Generation Y is widely defined as the 77 million Americans born between 1977 and 1997 — and as any good demographic sample would, it’s being analyzed.
A Denver Post blogger opines on why Gen Y’ers are moving back in with their parents.
JD Power and Associates dissects Gen Y’s buying patterns and suggests that the recession is making them grapple with a “Quarter-Life Crisis.”
Today’s “emerging adults” enjoy more options for work, marriage and location than perhaps any previous generation. But with that freedom come anxiety and confusion. And sociologists like Christian Smith and Mark Regnerus are taking a deeper look at what faith has to do with it.
Smith, professor of sociology at Notre Dame, will deliver a luncheon keynote address at tomorrow’s Heritage-sponsored research conference, “Religious Practice and the Family. ” He will draw his talk from his new book, “Souls in Transition: The Religious and Spiritual Lives of Emerging Adults.”
In a recent interview with Christianity Today, Smith commented on how social factors have shaped the religious attitudes of emerging adults:
Most emerging adults are disconnected from religious institutions and practices. Geographic mobility, social mobility, wanting to have options, thinking this is the time to be crazy and free in ways most religious traditions would frown upon, wanting an identity different from the family of origin—all of these factors reduce serious faith commitments.

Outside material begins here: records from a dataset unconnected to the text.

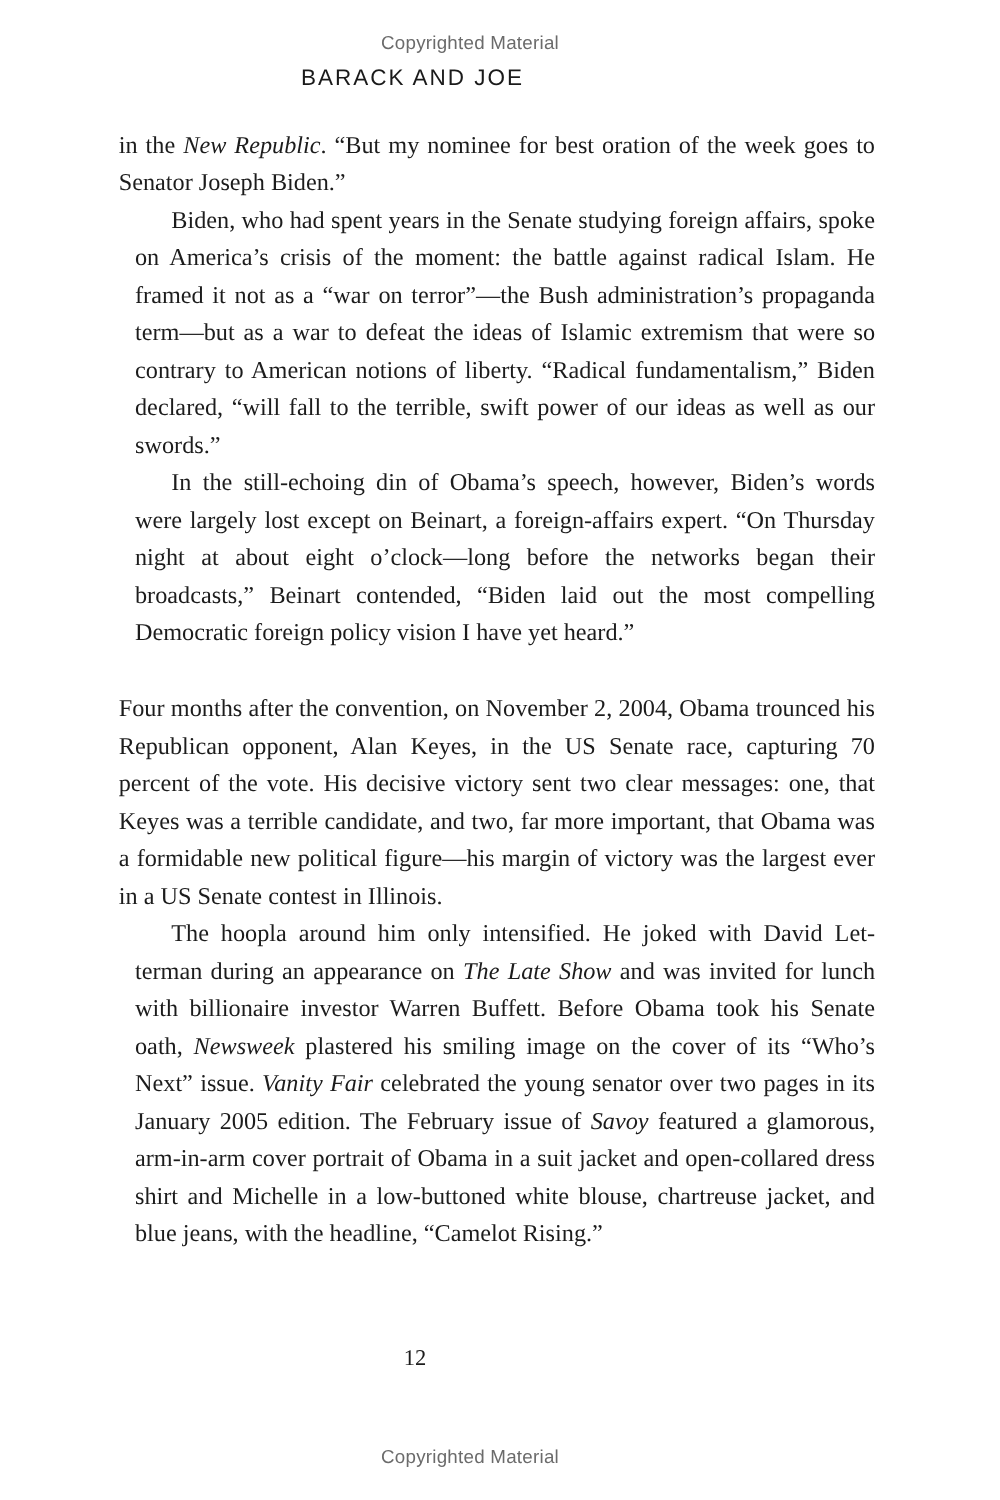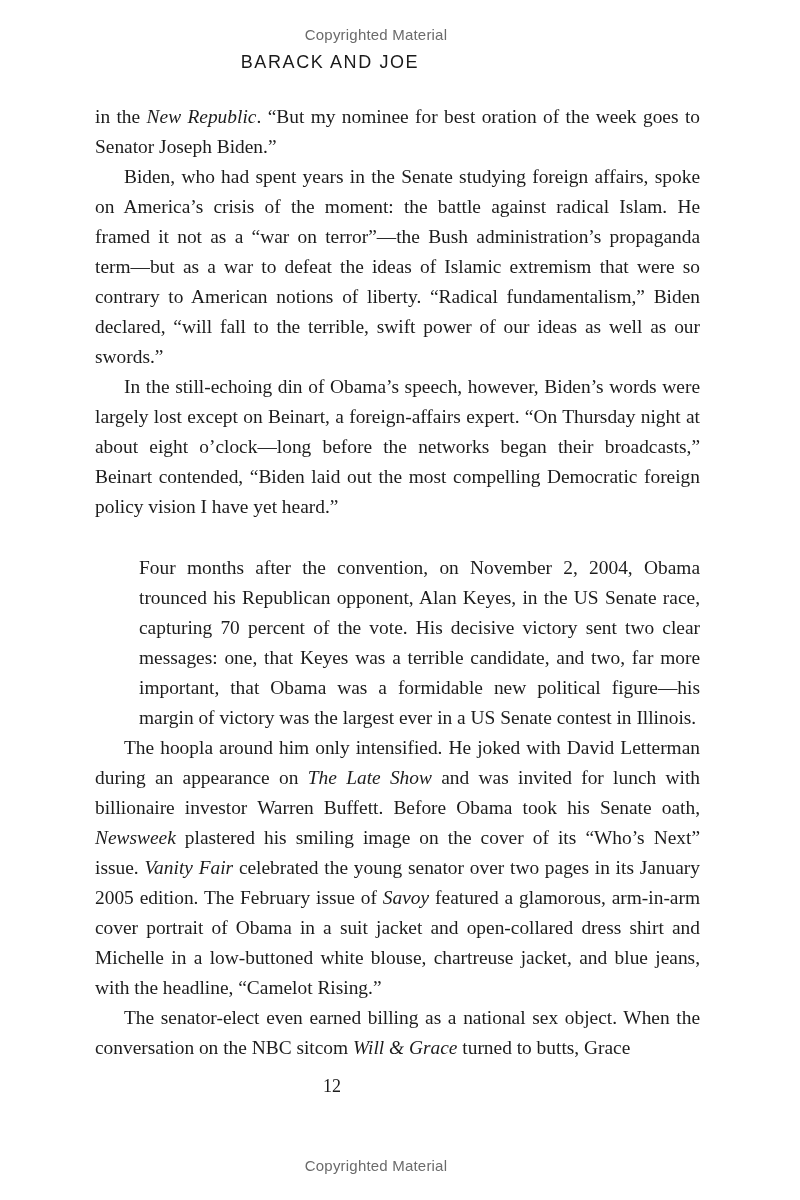--- a/index.html
+++ b/index.html
@@ -22,7 +22,7 @@
       line-height: 30px; color: #1c1c1c;
     }
     .page-body p { margin: 0; text-align: justify; hyphens: manual; }
-    .page-body p.indent { text-indent: 29px; }
+    .page-body p.indent { text-indent: 29px; margin-left: 13px; }
     .page-body p.section-start { margin-top: 31px; margin-left: 44px; }
     .page-body em { font-style: italic; }
     .folio {

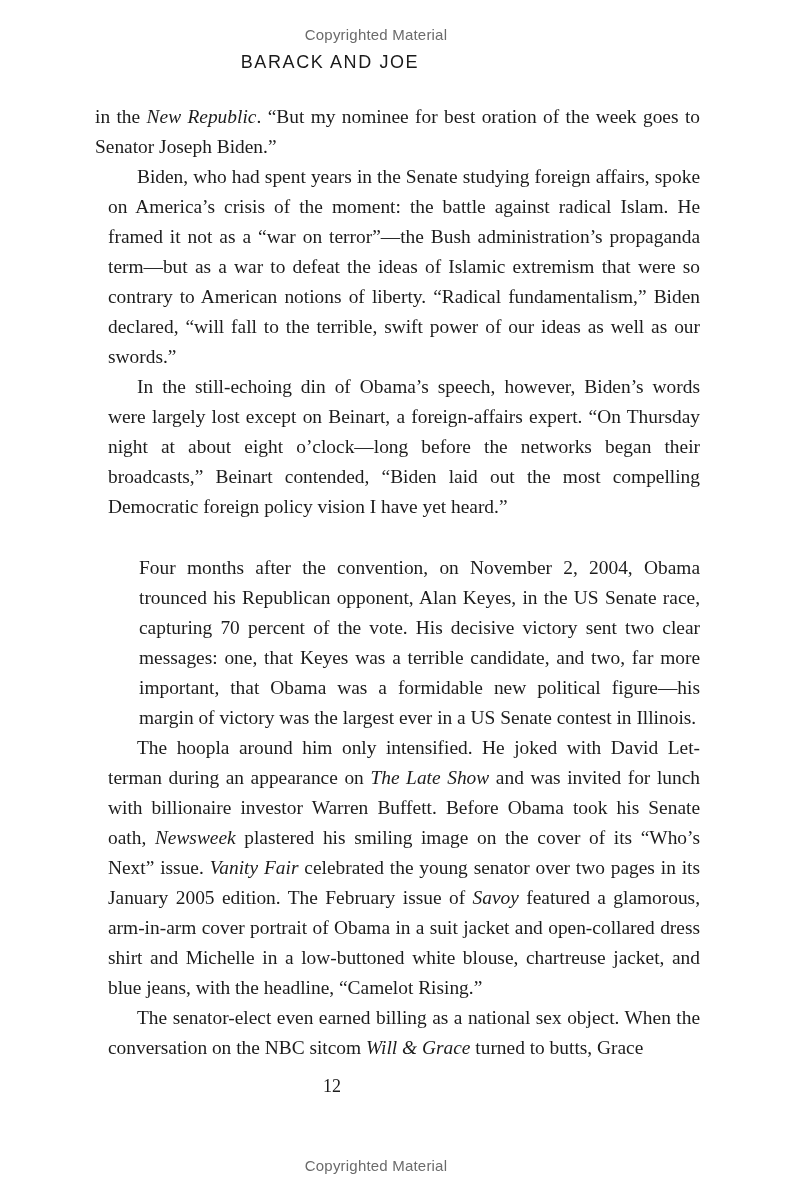--- a/index.html
+++ b/index.html
@@ -23,7 +23,7 @@
     }
     .page-body p { margin: 0; text-align: justify; hyphens: manual; }
     .page-body p.indent { text-indent: 29px; margin-left: 13px; }
-    .page-body p.section-start { margin-top: 31px; margin-left: 44px; }
+    .page-body p.section-start { margin-top: 31px; }
     .page-body em { font-style: italic; }
     .folio {
       position: absolute; top: 1076px; left: 0; width: 664px; text-align: center;

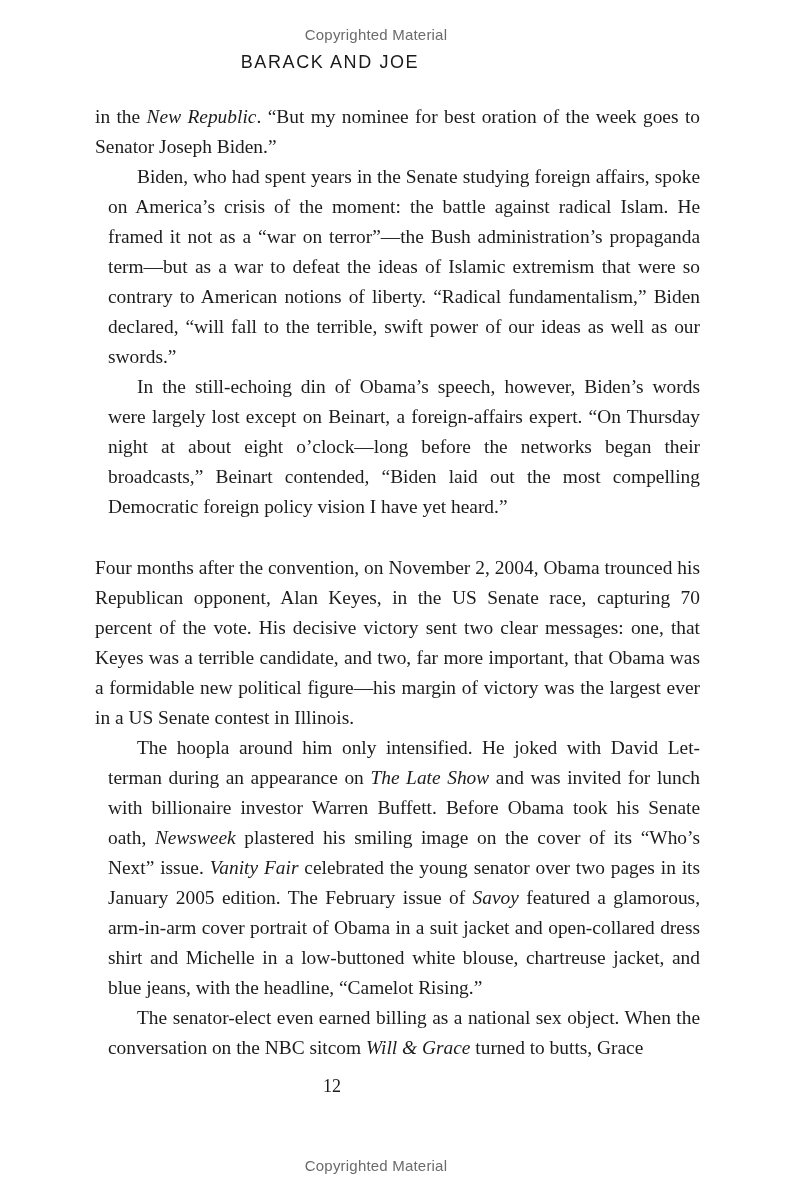--- a/index.html
+++ b/index.html
@@ -42,7 +42,6 @@
     <p class="indent"><span>In the still-echoing din of Obama’s speech, however, Biden’s words were largely lost except on Beinart, a foreign-affairs expert. “On Thurs­day night at about eight o’clock—long before the networks began their broadcasts,” Beinart contended, “Biden laid out the most compelling Democratic foreign policy vision I have yet heard.”</span></p>
     <p class="section-start"><span>Four months after the convention, on November 2, 2004, Obama trounced his Republican opponent, Alan Keyes, in the US Senate race, capturing 70 percent of the vote. His decisive victory sent two clear messages: one, that Keyes was a terrible candidate, and two, far more important, that Obama was a formidable new political figure—his margin of victory was the largest ever in a US Senate contest in Illinois.</span></p>
     <p class="indent"><span>The hoopla around him only intensified. He joked with David Let­terman during an appearance on </span><em>The Late Show</em><span> and was invited for lunch with billionaire investor Warren Buffett. Before Obama took his Senate oath, </span><em>Newsweek</em><span> plastered his smiling image on the cover of its “Who’s Next” issue. </span><em>Vanity Fair</em><span> celebrated the young senator over two pages in its January 2005 edition. The February issue of </span><em>Savoy</em><span> featured a glamorous, arm-in-arm cover portrait of Obama in a suit jacket and open-collared dress shirt and Michelle in a low-buttoned white blouse, chartreuse jacket, and blue jeans, with the headline, “Camelot Rising.”</span></p>
-    <p class="indent"><span>The senator-elect even earned billing as a national sex object. When the conversation on the NBC sitcom </span><em>Will &amp; Grace</em><span> turned to butts, Grace</span></p>
   </div>
 
 <div class="folio">12</div>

For some emerging adults, the chaos helps them find that religion is an extremely helpful antidote. But that’s after they have been through many difficulties. And only some look to faith to provide stability; most do not go there in the first place.
All that said, there is a significant minority of emerging adults who are raised in seriously religious families who continue on with that. It’s not a story of consistent decline. But overall the culture of emerging adulthood puts many pressures on faith practices that are undermining or depressing.”
In the afternoon, Regnerus and other panelists will address these emerging adults’ attitudes toward premarital sex and marriage. He is the author of “Forbidden Fruit: Sex & Religion in the Lives of American Teenagers” and a forthcoming book on emerging adults.
This conference — 9 a.m. to 4 p.m. at the Ronald Reagan Building in Washington — serves as a resource for counselors, clergy and anyone concerned about the future of the family and helping youth navigate today’s cultural challenges.
Hosted by The Heritage Foundation with research partners Child Trends and Baylor Institute for Studies of Religion, “Religious Practice and the Family” is supported by a grant from the John Templeton Foundation. Material presented will be available via the conference Web site.